## AIM OF THE TASK
Every line below that holds the word "work" must be listed.

Records from a data collection:
↓
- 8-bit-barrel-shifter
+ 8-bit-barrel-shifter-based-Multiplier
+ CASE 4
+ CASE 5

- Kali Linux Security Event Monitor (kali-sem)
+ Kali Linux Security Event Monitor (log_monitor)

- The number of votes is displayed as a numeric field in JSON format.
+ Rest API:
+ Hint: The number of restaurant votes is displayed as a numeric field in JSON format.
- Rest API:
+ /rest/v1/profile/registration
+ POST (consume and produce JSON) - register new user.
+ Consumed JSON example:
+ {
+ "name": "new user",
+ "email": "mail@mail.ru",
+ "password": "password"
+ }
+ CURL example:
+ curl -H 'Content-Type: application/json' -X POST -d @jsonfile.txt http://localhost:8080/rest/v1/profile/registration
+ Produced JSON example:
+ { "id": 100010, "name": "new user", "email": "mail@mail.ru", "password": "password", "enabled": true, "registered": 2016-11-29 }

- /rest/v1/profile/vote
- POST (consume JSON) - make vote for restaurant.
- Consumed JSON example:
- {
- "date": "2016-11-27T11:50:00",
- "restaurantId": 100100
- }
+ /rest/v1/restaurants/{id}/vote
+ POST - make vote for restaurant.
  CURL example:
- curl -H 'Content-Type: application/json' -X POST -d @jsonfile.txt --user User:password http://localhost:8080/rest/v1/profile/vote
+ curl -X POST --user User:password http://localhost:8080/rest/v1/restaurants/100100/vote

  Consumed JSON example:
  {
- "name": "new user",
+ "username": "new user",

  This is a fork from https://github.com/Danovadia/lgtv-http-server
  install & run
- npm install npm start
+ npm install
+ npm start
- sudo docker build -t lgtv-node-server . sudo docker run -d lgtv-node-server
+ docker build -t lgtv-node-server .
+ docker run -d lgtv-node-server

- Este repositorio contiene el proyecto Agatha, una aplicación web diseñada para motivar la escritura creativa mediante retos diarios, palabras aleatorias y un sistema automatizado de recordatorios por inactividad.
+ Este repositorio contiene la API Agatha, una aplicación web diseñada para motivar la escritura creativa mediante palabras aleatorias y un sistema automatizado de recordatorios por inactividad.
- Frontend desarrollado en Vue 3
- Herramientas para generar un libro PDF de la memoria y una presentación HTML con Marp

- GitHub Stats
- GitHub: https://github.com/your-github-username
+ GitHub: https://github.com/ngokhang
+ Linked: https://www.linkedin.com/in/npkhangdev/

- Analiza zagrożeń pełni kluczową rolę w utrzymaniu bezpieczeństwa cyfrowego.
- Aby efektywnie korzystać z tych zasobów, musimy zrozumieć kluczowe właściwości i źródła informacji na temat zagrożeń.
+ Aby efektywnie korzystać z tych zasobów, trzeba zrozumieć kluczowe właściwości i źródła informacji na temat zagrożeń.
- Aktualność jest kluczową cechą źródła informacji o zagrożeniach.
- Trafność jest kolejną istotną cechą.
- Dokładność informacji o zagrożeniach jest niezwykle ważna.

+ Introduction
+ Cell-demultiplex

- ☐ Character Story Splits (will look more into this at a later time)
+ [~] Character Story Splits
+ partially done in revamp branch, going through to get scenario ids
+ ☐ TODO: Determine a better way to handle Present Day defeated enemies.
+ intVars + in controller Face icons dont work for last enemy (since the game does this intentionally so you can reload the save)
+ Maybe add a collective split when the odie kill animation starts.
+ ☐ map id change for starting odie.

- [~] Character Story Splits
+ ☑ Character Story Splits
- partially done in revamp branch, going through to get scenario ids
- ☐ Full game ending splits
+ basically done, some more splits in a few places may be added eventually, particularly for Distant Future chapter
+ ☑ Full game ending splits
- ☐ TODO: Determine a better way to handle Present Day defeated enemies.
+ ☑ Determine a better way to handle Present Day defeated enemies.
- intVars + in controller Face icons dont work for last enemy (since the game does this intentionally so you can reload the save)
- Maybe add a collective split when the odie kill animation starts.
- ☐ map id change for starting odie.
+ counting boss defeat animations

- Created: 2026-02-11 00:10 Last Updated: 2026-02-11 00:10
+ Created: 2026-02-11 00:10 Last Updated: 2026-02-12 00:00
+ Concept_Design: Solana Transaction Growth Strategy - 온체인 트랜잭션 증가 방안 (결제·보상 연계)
↑
## SOLUTION TO THIS PROBLEM
+ intVars + in controller Face icons dont work for last enemy (since the game does this intentionally so you can reload the save)
- intVars + in controller Face icons dont work for last enemy (since the game does this intentionally so you can reload the save)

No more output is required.